Data records:
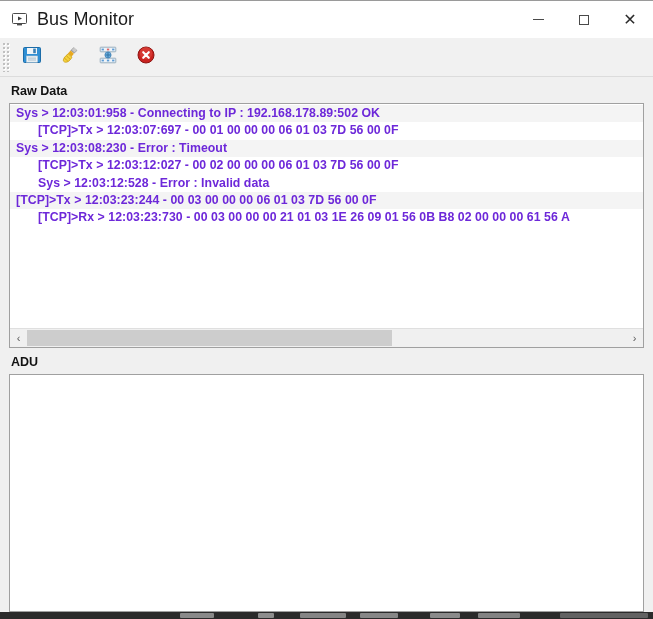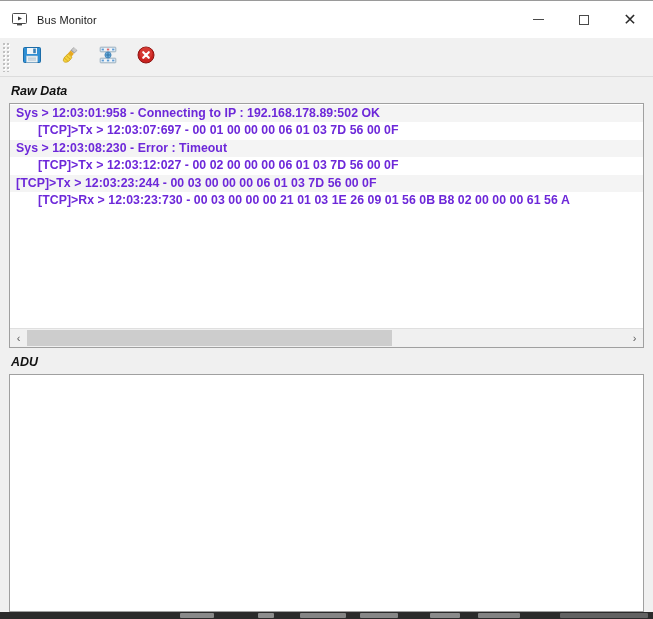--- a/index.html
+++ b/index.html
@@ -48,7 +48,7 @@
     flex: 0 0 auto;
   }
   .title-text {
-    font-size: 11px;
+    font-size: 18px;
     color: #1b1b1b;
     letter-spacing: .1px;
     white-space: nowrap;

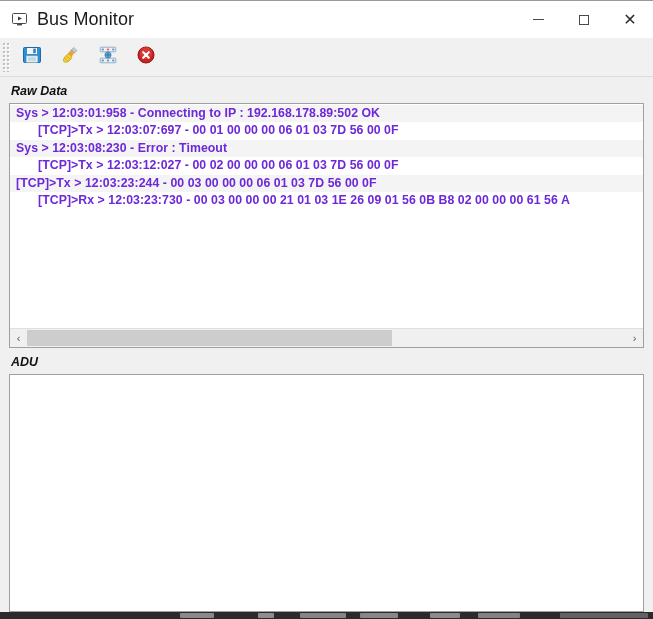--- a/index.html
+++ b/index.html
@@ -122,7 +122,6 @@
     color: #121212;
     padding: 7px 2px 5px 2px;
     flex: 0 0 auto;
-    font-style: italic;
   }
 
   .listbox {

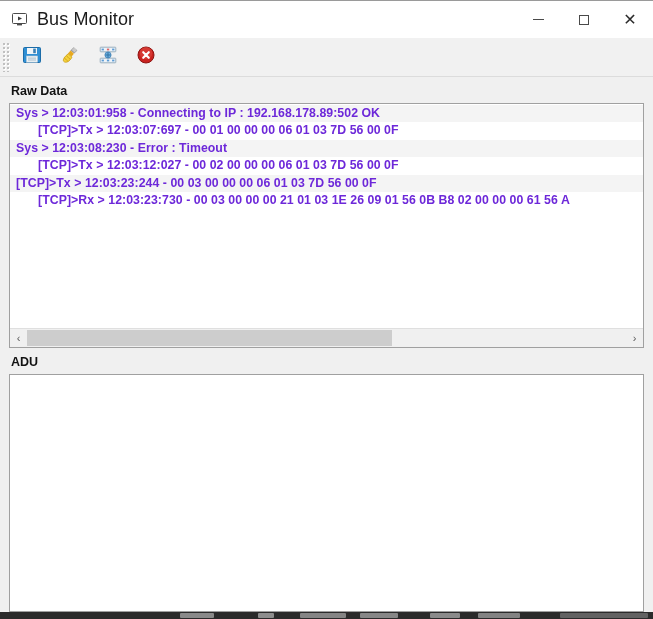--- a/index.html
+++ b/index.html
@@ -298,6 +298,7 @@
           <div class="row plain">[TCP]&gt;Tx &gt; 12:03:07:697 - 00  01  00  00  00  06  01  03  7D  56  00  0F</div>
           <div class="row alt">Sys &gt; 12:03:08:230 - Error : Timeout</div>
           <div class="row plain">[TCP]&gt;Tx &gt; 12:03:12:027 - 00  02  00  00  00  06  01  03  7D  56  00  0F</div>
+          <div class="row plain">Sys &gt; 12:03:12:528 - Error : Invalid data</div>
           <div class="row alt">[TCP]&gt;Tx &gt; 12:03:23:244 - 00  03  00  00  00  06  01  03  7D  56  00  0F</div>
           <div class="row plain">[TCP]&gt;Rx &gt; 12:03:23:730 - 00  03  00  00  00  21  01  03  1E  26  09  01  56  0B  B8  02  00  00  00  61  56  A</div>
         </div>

Problem to work on:
Repeat each line of the material exactly, and drop any image it carries.

The completed task:
--- a/index.html
+++ b/index.html
@@ -48,7 +48,7 @@
     flex: 0 0 auto;
   }
   .title-text {
-    font-size: 11px;
+    font-size: 18px;
     color: #1b1b1b;
     letter-spacing: .1px;
     white-space: nowrap;

--- a/index.html
+++ b/index.html
@@ -122,7 +122,6 @@
     color: #121212;
     padding: 7px 2px 5px 2px;
     flex: 0 0 auto;
-    font-style: italic;
   }
 
   .listbox {

--- a/index.html
+++ b/index.html
@@ -298,6 +298,7 @@
           <div class="row plain">[TCP]&gt;Tx &gt; 12:03:07:697 - 00  01  00  00  00  06  01  03  7D  56  00  0F</div>
           <div class="row alt">Sys &gt; 12:03:08:230 - Error : Timeout</div>
           <div class="row plain">[TCP]&gt;Tx &gt; 12:03:12:027 - 00  02  00  00  00  06  01  03  7D  56  00  0F</div>
+          <div class="row plain">Sys &gt; 12:03:12:528 - Error : Invalid data</div>
           <div class="row alt">[TCP]&gt;Tx &gt; 12:03:23:244 - 00  03  00  00  00  06  01  03  7D  56  00  0F</div>
           <div class="row plain">[TCP]&gt;Rx &gt; 12:03:23:730 - 00  03  00  00  00  21  01  03  1E  26  09  01  56  0B  B8  02  00  00  00  61  56  A</div>
         </div>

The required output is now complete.